__TASK PROMPT__: In the copy, include every entry exactly but none of the images.

__EXTRACTED RECORDS__:
● ● ● ● ●

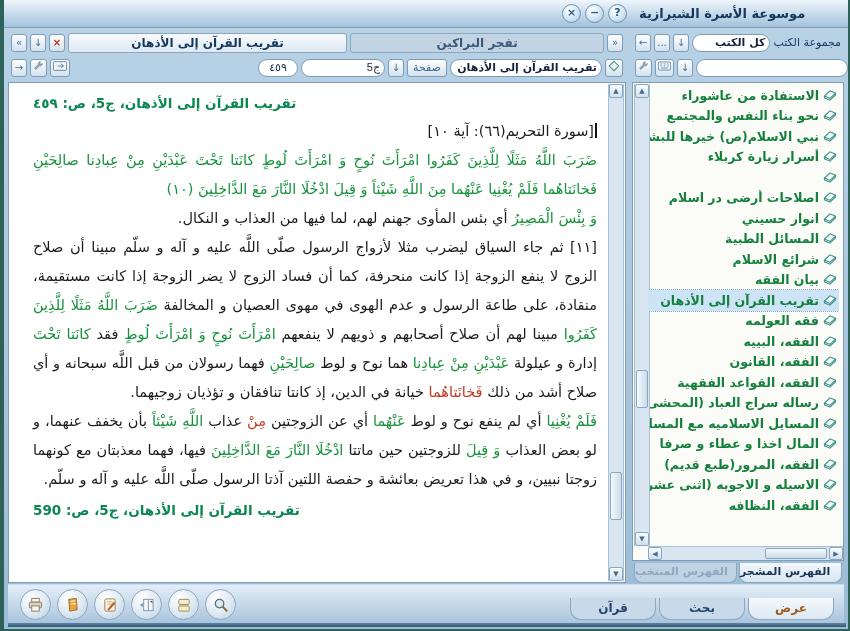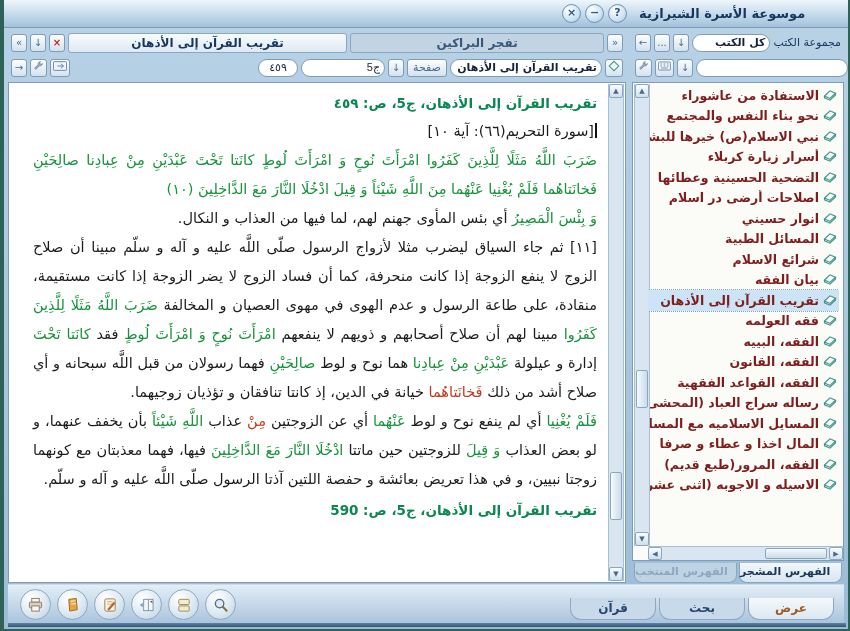--- a/index.html
+++ b/index.html
@@ -36,21 +36,21 @@
     font-weight:bold;color:#16385e;text-align:center;line-height:19px;
     white-space:nowrap;overflow:hidden;box-sizing:border-box;}
   .tab.active{background:linear-gradient(#f8fbfd,#dde9f3);flex:11 1 0;}
   .tab.inactive{background:#c2d4e4;color:#3b5878;flex:10 1 0;}
   
   .textarea{position:absolute;top:52px;left:0;right:0;bottom:0;background:#fff;
     border:1px solid #7d9cb8;overflow:hidden;}
   .doc{position:absolute;inset:0;padding:4px 12px 0 24px;direction:rtl;
     font-size:14.5px;line-height:29px;color:#1b1b1b;text-align:justify;box-sizing:border-box;}
   .blk{margin:0;}
-  .blk.heading{text-align:right;font-weight:bold;font-size:13.5px;color:#0b8752;
+  .blk.heading{text-align:left;font-weight:bold;font-size:13.5px;color:#0b8752;
     padding:5px 0 3px 0;line-height:22px;}
   .blk.line{text-align:right;}
   .c-k{color:#1b1b1b;} .c-g{color:#17923c;} .c-r{color:#c13b22;} .c-h{color:#0b8752;font-weight:bold;}
   .caret{display:inline-block;width:2px;height:15px;background:#111;vertical-align:-2px;margin-left:1px;}
   
   .vscroll{position:absolute;top:1px;bottom:1px;width:14px;background:#d9e6f1;
     border-left:1px solid #a9c0d4;border-right:1px solid #a9c0d4;}
   .vscroll.rightside{right:1px;} .vscroll.leftside{left:1px;}
   .sarrow{position:absolute;left:0;right:0;height:14px;background:linear-gradient(#fbfdfe,#cfdfec);
     border:1px solid #8aa7c0;border-radius:2px;color:#46698c;font-size:7px;text-align:center;
@@ -64,21 +64,21 @@
     border:1px solid #8aa7c0;border-radius:2px;color:#46698c;font-size:7px;text-align:center;
     line-height:12px;box-sizing:border-box;}
   .harrow.l{left:0;} .harrow.r{right:0;}
   .hthumb{position:absolute;top:1px;bottom:1px;right:16px;width:60px;border:1px solid #8aa7c0;
     border-radius:2px;background:linear-gradient(#f6fafc,#c9dbe9);}
   
   .booklist{position:absolute;top:52px;left:0;right:0;bottom:22px;background:#fbfcf8;
     border:1px solid #7d9cb8;overflow:hidden;}
   .bl-items{position:absolute;top:2px;left:15px;right:4px;bottom:14px;direction:rtl;overflow:hidden;}
   .bitem{display:flex;align-items:center;gap:4px;height:20.5px;white-space:nowrap;
-    overflow:hidden;font-size:12.5px;font-weight:bold;color:#7f1d1d;padding:0 2px;}
+    overflow:hidden;font-size:12.5px;font-weight:bold;color:#15803d;padding:0 2px;}
   .bitem.sel{background:#cde3f6;outline:1px dotted #7ba4c8;}
   .bicon{flex:0 0 auto;width:14px;height:13px;}
   .bitxt{overflow:hidden;text-overflow:clip;}
   
   .sidetabs{position:absolute;left:0;right:0;bottom:0;height:20px;display:flex;
     direction:rtl;gap:2px;padding:0 2px;box-sizing:border-box;}
   .stab{flex:1 1 0;border:1px solid #8aa7c0;border-top:none;border-radius:0 0 8px 8px;
     font-size:11px;font-weight:bold;text-align:left;line-height:18px;}
   .stab.active{background:linear-gradient(#f2f7fb,#d8e5f0);color:#1a3556;}
   .stab.inactive{background:#bfd3e5;color:#8fa6c0;}
@@ -170,21 +170,20 @@
                   <path d="M1.5 7 L7 1.8 L12.5 4.2 L7 9.4 Z" fill="#f2faf7" stroke="#3f9187" stroke-width="1.1"></path>
                   <path d="M1.5 7 L1.5 8.8 L7 11.2 L12.5 6 L12.5 4.2" fill="none" stroke="#3f9187" stroke-width="1.1"></path>
                 </svg>
                 <span class="bitxt">أسرار زيارة كربلاء</span>
               </div>
               <div class="bitem">
                 <svg class="bicon" viewBox="0 0 14 13">
                   <path d="M1.5 7 L7 1.8 L12.5 4.2 L7 9.4 Z" fill="#f2faf7" stroke="#3f9187" stroke-width="1.1"></path>
                   <path d="M1.5 7 L1.5 8.8 L7 11.2 L12.5 6 L12.5 4.2" fill="none" stroke="#3f9187" stroke-width="1.1"></path>
                 </svg>
-                <span class="bitxt">التضحية الحسينية وعطائها</span>
               </div>
               <div class="bitem">
                 <svg class="bicon" viewBox="0 0 14 13">
                   <path d="M1.5 7 L7 1.8 L12.5 4.2 L7 9.4 Z" fill="#f2faf7" stroke="#3f9187" stroke-width="1.1"></path>
                   <path d="M1.5 7 L1.5 8.8 L7 11.2 L12.5 6 L12.5 4.2" fill="none" stroke="#3f9187" stroke-width="1.1"></path>
                 </svg>
                 <span class="bitxt">اصلاحات أرضى در اسلام</span>
               </div>
               <div class="bitem">
                 <svg class="bicon" viewBox="0 0 14 13">
@@ -276,20 +275,27 @@
                   <path d="M1.5 7 L1.5 8.8 L7 11.2 L12.5 6 L12.5 4.2" fill="none" stroke="#3f9187" stroke-width="1.1"></path>
                 </svg>
                 <span class="bitxt">الفقه، المرور(طبع قديم)</span>
               </div>
               <div class="bitem">
                 <svg class="bicon" viewBox="0 0 14 13">
                   <path d="M1.5 7 L7 1.8 L12.5 4.2 L7 9.4 Z" fill="#f2faf7" stroke="#3f9187" stroke-width="1.1"></path>
                   <path d="M1.5 7 L1.5 8.8 L7 11.2 L12.5 6 L12.5 4.2" fill="none" stroke="#3f9187" stroke-width="1.1"></path>
                 </svg>
                 <span class="bitxt">الاسيله و الاجوبه (اثنى عشر رساله)</span>
+              </div>
+              <div class="bitem">
+                <svg class="bicon" viewBox="0 0 14 13">
+                  <path d="M1.5 7 L7 1.8 L12.5 4.2 L7 9.4 Z" fill="#f2faf7" stroke="#3f9187" stroke-width="1.1"></path>
+                  <path d="M1.5 7 L1.5 8.8 L7 11.2 L12.5 6 L12.5 4.2" fill="none" stroke="#3f9187" stroke-width="1.1"></path>
+                </svg>
+                <span class="bitxt">الفقه، النظافه</span>
               </div>
             </div>
           <div class="hscroll" style="left:15px;right:0;">
             <div class="harrow l">◀</div>
             <div class="hthumb"></div>
             <div class="harrow r">▶</div>
           </div>
         </div>
 
         <div class="sidetabs">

● ● ● ● ●

__EXERCISE ANSWER__:
--- a/index.html
+++ b/index.html
@@ -36,21 +36,21 @@
     font-weight:bold;color:#16385e;text-align:center;line-height:19px;
     white-space:nowrap;overflow:hidden;box-sizing:border-box;}
   .tab.active{background:linear-gradient(#f8fbfd,#dde9f3);flex:11 1 0;}
   .tab.inactive{background:#c2d4e4;color:#3b5878;flex:10 1 0;}
   
   .textarea{position:absolute;top:52px;left:0;right:0;bottom:0;background:#fff;
     border:1px solid #7d9cb8;overflow:hidden;}
   .doc{position:absolute;inset:0;padding:4px 12px 0 24px;direction:rtl;
     font-size:14.5px;line-height:29px;color:#1b1b1b;text-align:justify;box-sizing:border-box;}
   .blk{margin:0;}
-  .blk.heading{text-align:right;font-weight:bold;font-size:13.5px;color:#0b8752;
+  .blk.heading{text-align:left;font-weight:bold;font-size:13.5px;color:#0b8752;
     padding:5px 0 3px 0;line-height:22px;}
   .blk.line{text-align:right;}
   .c-k{color:#1b1b1b;} .c-g{color:#17923c;} .c-r{color:#c13b22;} .c-h{color:#0b8752;font-weight:bold;}
   .caret{display:inline-block;width:2px;height:15px;background:#111;vertical-align:-2px;margin-left:1px;}
   
   .vscroll{position:absolute;top:1px;bottom:1px;width:14px;background:#d9e6f1;
     border-left:1px solid #a9c0d4;border-right:1px solid #a9c0d4;}
   .vscroll.rightside{right:1px;} .vscroll.leftside{left:1px;}
   .sarrow{position:absolute;left:0;right:0;height:14px;background:linear-gradient(#fbfdfe,#cfdfec);
     border:1px solid #8aa7c0;border-radius:2px;color:#46698c;font-size:7px;text-align:center;
@@ -64,21 +64,21 @@
     border:1px solid #8aa7c0;border-radius:2px;color:#46698c;font-size:7px;text-align:center;
     line-height:12px;box-sizing:border-box;}
   .harrow.l{left:0;} .harrow.r{right:0;}
   .hthumb{position:absolute;top:1px;bottom:1px;right:16px;width:60px;border:1px solid #8aa7c0;
     border-radius:2px;background:linear-gradient(#f6fafc,#c9dbe9);}
   
   .booklist{position:absolute;top:52px;left:0;right:0;bottom:22px;background:#fbfcf8;
     border:1px solid #7d9cb8;overflow:hidden;}
   .bl-items{position:absolute;top:2px;left:15px;right:4px;bottom:14px;direction:rtl;overflow:hidden;}
   .bitem{display:flex;align-items:center;gap:4px;height:20.5px;white-space:nowrap;
-    overflow:hidden;font-size:12.5px;font-weight:bold;color:#7f1d1d;padding:0 2px;}
+    overflow:hidden;font-size:12.5px;font-weight:bold;color:#15803d;padding:0 2px;}
   .bitem.sel{background:#cde3f6;outline:1px dotted #7ba4c8;}
   .bicon{flex:0 0 auto;width:14px;height:13px;}
   .bitxt{overflow:hidden;text-overflow:clip;}
   
   .sidetabs{position:absolute;left:0;right:0;bottom:0;height:20px;display:flex;
     direction:rtl;gap:2px;padding:0 2px;box-sizing:border-box;}
   .stab{flex:1 1 0;border:1px solid #8aa7c0;border-top:none;border-radius:0 0 8px 8px;
     font-size:11px;font-weight:bold;text-align:left;line-height:18px;}
   .stab.active{background:linear-gradient(#f2f7fb,#d8e5f0);color:#1a3556;}
   .stab.inactive{background:#bfd3e5;color:#8fa6c0;}
@@ -170,21 +170,20 @@
                   <path d="M1.5 7 L7 1.8 L12.5 4.2 L7 9.4 Z" fill="#f2faf7" stroke="#3f9187" stroke-width="1.1"></path>
                   <path d="M1.5 7 L1.5 8.8 L7 11.2 L12.5 6 L12.5 4.2" fill="none" stroke="#3f9187" stroke-width="1.1"></path>
                 </svg>
                 <span class="bitxt">أسرار زيارة كربلاء</span>
               </div>
               <div class="bitem">
                 <svg class="bicon" viewBox="0 0 14 13">
                   <path d="M1.5 7 L7 1.8 L12.5 4.2 L7 9.4 Z" fill="#f2faf7" stroke="#3f9187" stroke-width="1.1"></path>
                   <path d="M1.5 7 L1.5 8.8 L7 11.2 L12.5 6 L12.5 4.2" fill="none" stroke="#3f9187" stroke-width="1.1"></path>
                 </svg>
-                <span class="bitxt">التضحية الحسينية وعطائها</span>
               </div>
               <div class="bitem">
                 <svg class="bicon" viewBox="0 0 14 13">
                   <path d="M1.5 7 L7 1.8 L12.5 4.2 L7 9.4 Z" fill="#f2faf7" stroke="#3f9187" stroke-width="1.1"></path>
                   <path d="M1.5 7 L1.5 8.8 L7 11.2 L12.5 6 L12.5 4.2" fill="none" stroke="#3f9187" stroke-width="1.1"></path>
                 </svg>
                 <span class="bitxt">اصلاحات أرضى در اسلام</span>
               </div>
               <div class="bitem">
                 <svg class="bicon" viewBox="0 0 14 13">
@@ -276,20 +275,27 @@
                   <path d="M1.5 7 L1.5 8.8 L7 11.2 L12.5 6 L12.5 4.2" fill="none" stroke="#3f9187" stroke-width="1.1"></path>
                 </svg>
                 <span class="bitxt">الفقه، المرور(طبع قديم)</span>
               </div>
               <div class="bitem">
                 <svg class="bicon" viewBox="0 0 14 13">
                   <path d="M1.5 7 L7 1.8 L12.5 4.2 L7 9.4 Z" fill="#f2faf7" stroke="#3f9187" stroke-width="1.1"></path>
                   <path d="M1.5 7 L1.5 8.8 L7 11.2 L12.5 6 L12.5 4.2" fill="none" stroke="#3f9187" stroke-width="1.1"></path>
                 </svg>
                 <span class="bitxt">الاسيله و الاجوبه (اثنى عشر رساله)</span>
+              </div>
+              <div class="bitem">
+                <svg class="bicon" viewBox="0 0 14 13">
+                  <path d="M1.5 7 L7 1.8 L12.5 4.2 L7 9.4 Z" fill="#f2faf7" stroke="#3f9187" stroke-width="1.1"></path>
+                  <path d="M1.5 7 L1.5 8.8 L7 11.2 L12.5 6 L12.5 4.2" fill="none" stroke="#3f9187" stroke-width="1.1"></path>
+                </svg>
+                <span class="bitxt">الفقه، النظافه</span>
               </div>
             </div>
           <div class="hscroll" style="left:15px;right:0;">
             <div class="harrow l">◀</div>
             <div class="hthumb"></div>
             <div class="harrow r">▶</div>
           </div>
         </div>
 
         <div class="sidetabs">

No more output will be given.